Task data Start Marker
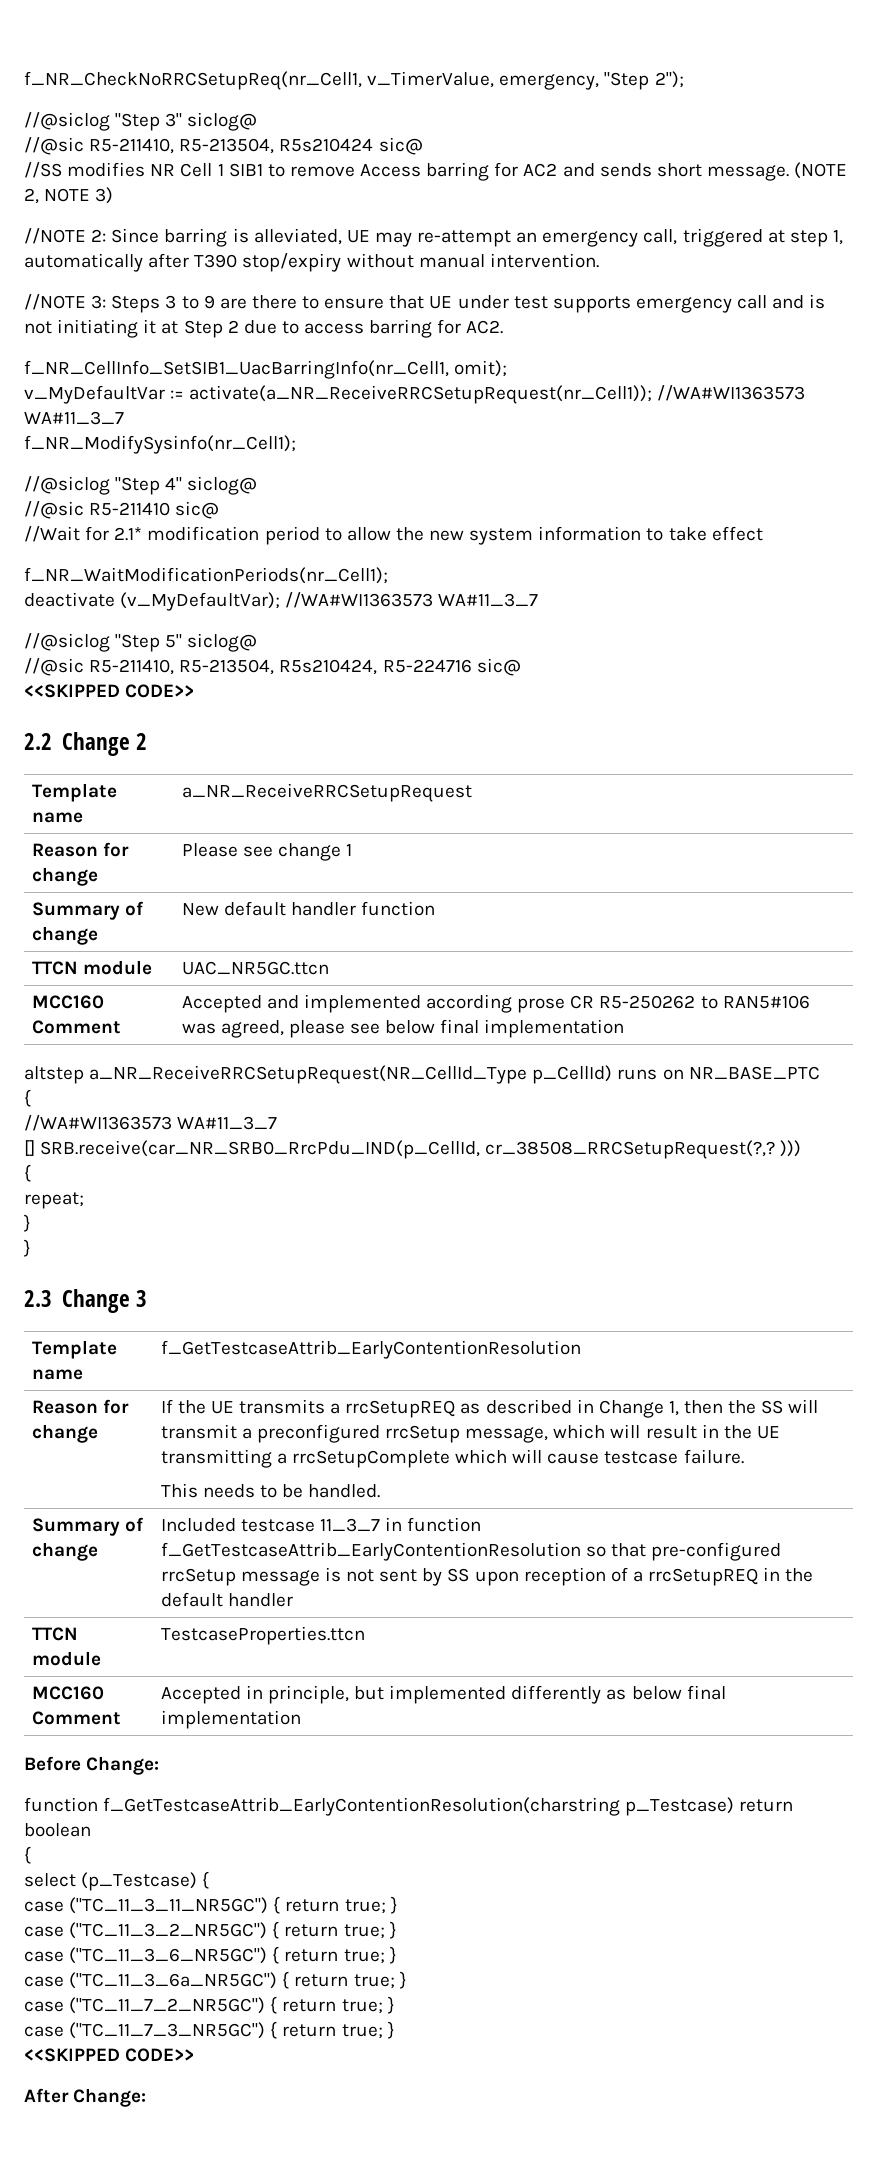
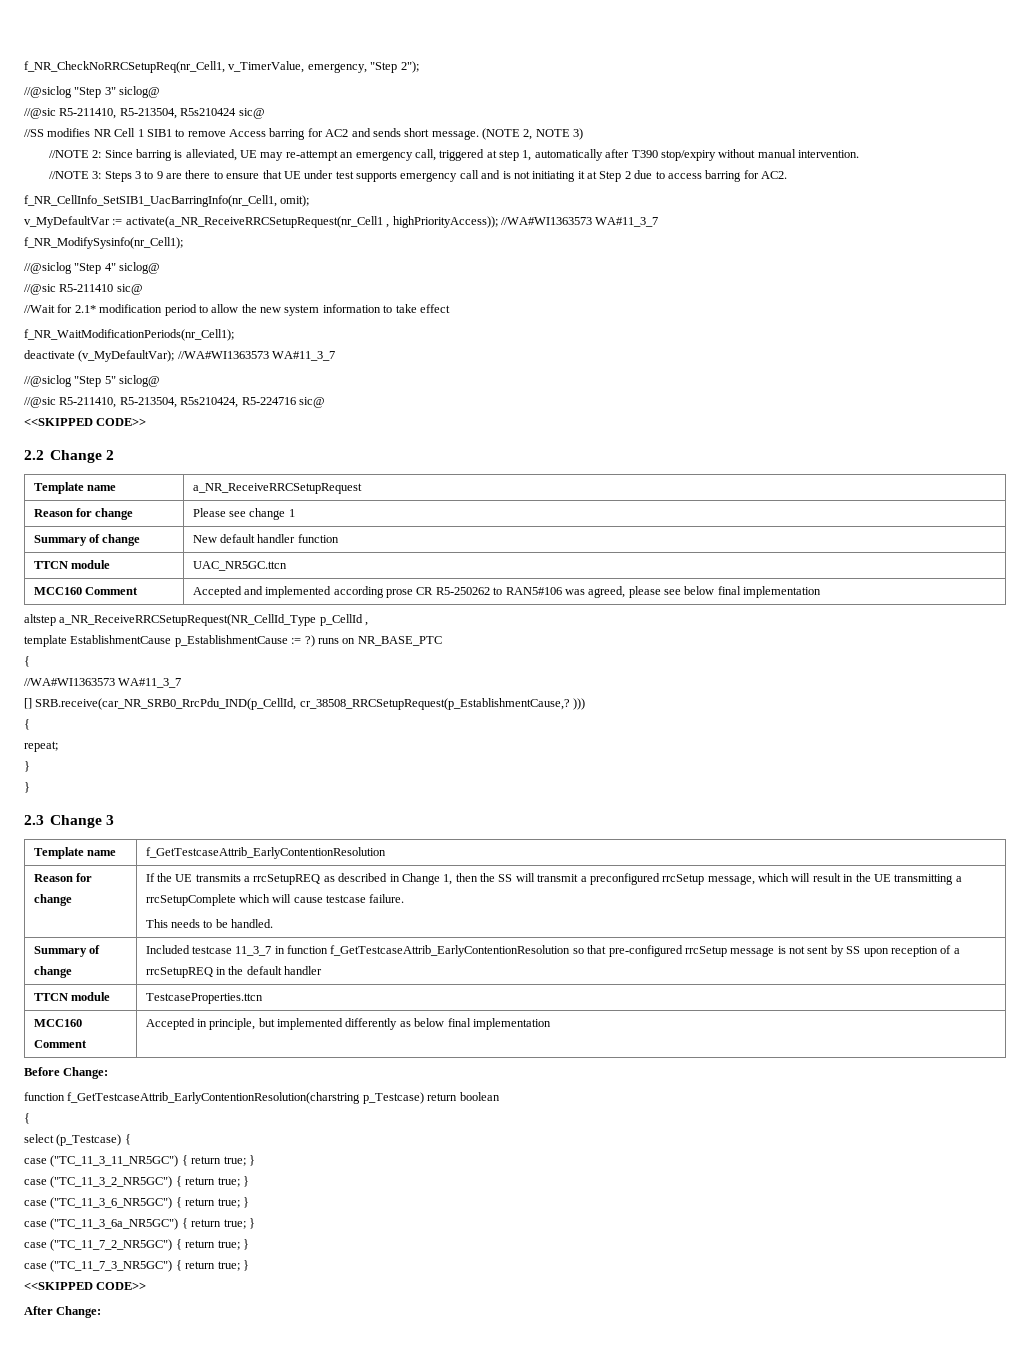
- v_MyDefaultVar := activate(a_NR_ReceiveRRCSetupRequest(nr_Cell1)); //WA#WI1363573 WA#11_3_7
+ v_MyDefaultVar := activate(a_NR_ReceiveRRCSetupRequest(nr_Cell1 , highPriorityAccess)); //WA#WI1363573 WA#11_3_7
- altstep a_NR_ReceiveRRCSetupRequest(NR_CellId_Type p_CellId) runs on NR_BASE_PTC
+ altstep a_NR_ReceiveRRCSetupRequest(NR_CellId_Type p_CellId ,
+ template EstablishmentCause p_EstablishmentCause := ?) runs on NR_BASE_PTC
- [] SRB.receive(car_NR_SRB0_RrcPdu_IND(p_CellId, cr_38508_RRCSetupRequest(?,? )))
+ [] SRB.receive(car_NR_SRB0_RrcPdu_IND(p_CellId, cr_38508_RRCSetupRequest(p_EstablishmentCause,? )))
Task data End Marker
**Directions for this task**
Please repeat each line above exactly as it appears, but omit the pictures.

**Written solution**
- v_MyDefaultVar := activate(a_NR_ReceiveRRCSetupRequest(nr_Cell1)); //WA#WI1363573 WA#11_3_7
+ v_MyDefaultVar := activate(a_NR_ReceiveRRCSetupRequest(nr_Cell1 , highPriorityAccess)); //WA#WI1363573 WA#11_3_7
- altstep a_NR_ReceiveRRCSetupRequest(NR_CellId_Type p_CellId) runs on NR_BASE_PTC
+ altstep a_NR_ReceiveRRCSetupRequest(NR_CellId_Type p_CellId ,
+ template EstablishmentCause p_EstablishmentCause := ?) runs on NR_BASE_PTC
- [] SRB.receive(car_NR_SRB0_RrcPdu_IND(p_CellId, cr_38508_RRCSetupRequest(?,? )))
+ [] SRB.receive(car_NR_SRB0_RrcPdu_IND(p_CellId, cr_38508_RRCSetupRequest(p_EstablishmentCause,? )))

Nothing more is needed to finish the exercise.